▸ **Task**
Every line of the material below should be retyped exactly.

Listed records below:

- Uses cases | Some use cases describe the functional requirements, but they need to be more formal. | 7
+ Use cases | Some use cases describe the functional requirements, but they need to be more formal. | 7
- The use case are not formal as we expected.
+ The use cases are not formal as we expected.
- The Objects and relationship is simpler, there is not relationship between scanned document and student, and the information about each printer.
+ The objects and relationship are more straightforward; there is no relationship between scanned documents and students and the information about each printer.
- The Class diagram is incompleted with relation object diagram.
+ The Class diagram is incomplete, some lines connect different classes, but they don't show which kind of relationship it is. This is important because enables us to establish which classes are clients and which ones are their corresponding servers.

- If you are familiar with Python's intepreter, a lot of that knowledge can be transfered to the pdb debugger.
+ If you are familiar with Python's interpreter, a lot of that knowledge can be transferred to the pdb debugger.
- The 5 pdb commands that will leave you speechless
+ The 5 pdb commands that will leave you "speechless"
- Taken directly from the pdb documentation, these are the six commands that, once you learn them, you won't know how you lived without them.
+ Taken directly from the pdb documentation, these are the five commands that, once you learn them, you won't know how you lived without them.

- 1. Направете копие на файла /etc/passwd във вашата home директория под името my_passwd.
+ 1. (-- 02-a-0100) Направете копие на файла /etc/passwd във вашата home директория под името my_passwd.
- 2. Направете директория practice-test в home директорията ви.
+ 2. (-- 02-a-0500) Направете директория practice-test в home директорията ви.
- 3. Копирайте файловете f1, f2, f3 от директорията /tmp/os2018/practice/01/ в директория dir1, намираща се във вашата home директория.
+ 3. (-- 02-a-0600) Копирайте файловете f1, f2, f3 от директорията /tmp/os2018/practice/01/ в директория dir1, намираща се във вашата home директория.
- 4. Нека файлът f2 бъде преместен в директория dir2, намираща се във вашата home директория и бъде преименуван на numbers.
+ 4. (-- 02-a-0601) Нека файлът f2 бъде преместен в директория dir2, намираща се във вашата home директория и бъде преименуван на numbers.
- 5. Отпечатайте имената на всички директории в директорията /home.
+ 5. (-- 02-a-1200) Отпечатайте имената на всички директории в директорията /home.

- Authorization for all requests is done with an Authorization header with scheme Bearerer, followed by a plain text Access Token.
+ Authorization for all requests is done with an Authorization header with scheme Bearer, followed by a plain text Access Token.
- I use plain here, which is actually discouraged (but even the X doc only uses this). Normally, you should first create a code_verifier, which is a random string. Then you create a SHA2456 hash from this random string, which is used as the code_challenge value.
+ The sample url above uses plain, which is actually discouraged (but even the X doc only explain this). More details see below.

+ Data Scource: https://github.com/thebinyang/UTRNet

End of Listed records.

▸ **Written answer**
- Uses cases | Some use cases describe the functional requirements, but they need to be more formal. | 7
+ Use cases | Some use cases describe the functional requirements, but they need to be more formal. | 7
- The use case are not formal as we expected.
+ The use cases are not formal as we expected.
- The Objects and relationship is simpler, there is not relationship between scanned document and student, and the information about each printer.
+ The objects and relationship are more straightforward; there is no relationship between scanned documents and students and the information about each printer.
- The Class diagram is incompleted with relation object diagram.
+ The Class diagram is incomplete, some lines connect different classes, but they don't show which kind of relationship it is. This is important because enables us to establish which classes are clients and which ones are their corresponding servers.

- If you are familiar with Python's intepreter, a lot of that knowledge can be transfered to the pdb debugger.
+ If you are familiar with Python's interpreter, a lot of that knowledge can be transferred to the pdb debugger.
- The 5 pdb commands that will leave you speechless
+ The 5 pdb commands that will leave you "speechless"
- Taken directly from the pdb documentation, these are the six commands that, once you learn them, you won't know how you lived without them.
+ Taken directly from the pdb documentation, these are the five commands that, once you learn them, you won't know how you lived without them.

- 1. Направете копие на файла /etc/passwd във вашата home директория под името my_passwd.
+ 1. (-- 02-a-0100) Направете копие на файла /etc/passwd във вашата home директория под името my_passwd.
- 2. Направете директория practice-test в home директорията ви.
+ 2. (-- 02-a-0500) Направете директория practice-test в home директорията ви.
- 3. Копирайте файловете f1, f2, f3 от директорията /tmp/os2018/practice/01/ в директория dir1, намираща се във вашата home директория.
+ 3. (-- 02-a-0600) Копирайте файловете f1, f2, f3 от директорията /tmp/os2018/practice/01/ в директория dir1, намираща се във вашата home директория.
- 4. Нека файлът f2 бъде преместен в директория dir2, намираща се във вашата home директория и бъде преименуван на numbers.
+ 4. (-- 02-a-0601) Нека файлът f2 бъде преместен в директория dir2, намираща се във вашата home директория и бъде преименуван на numbers.
- 5. Отпечатайте имената на всички директории в директорията /home.
+ 5. (-- 02-a-1200) Отпечатайте имената на всички директории в директорията /home.

- Authorization for all requests is done with an Authorization header with scheme Bearerer, followed by a plain text Access Token.
+ Authorization for all requests is done with an Authorization header with scheme Bearer, followed by a plain text Access Token.
- I use plain here, which is actually discouraged (but even the X doc only uses this). Normally, you should first create a code_verifier, which is a random string. Then you create a SHA2456 hash from this random string, which is used as the code_challenge value.
+ The sample url above uses plain, which is actually discouraged (but even the X doc only explain this). More details see below.

+ Data Scource: https://github.com/thebinyang/UTRNet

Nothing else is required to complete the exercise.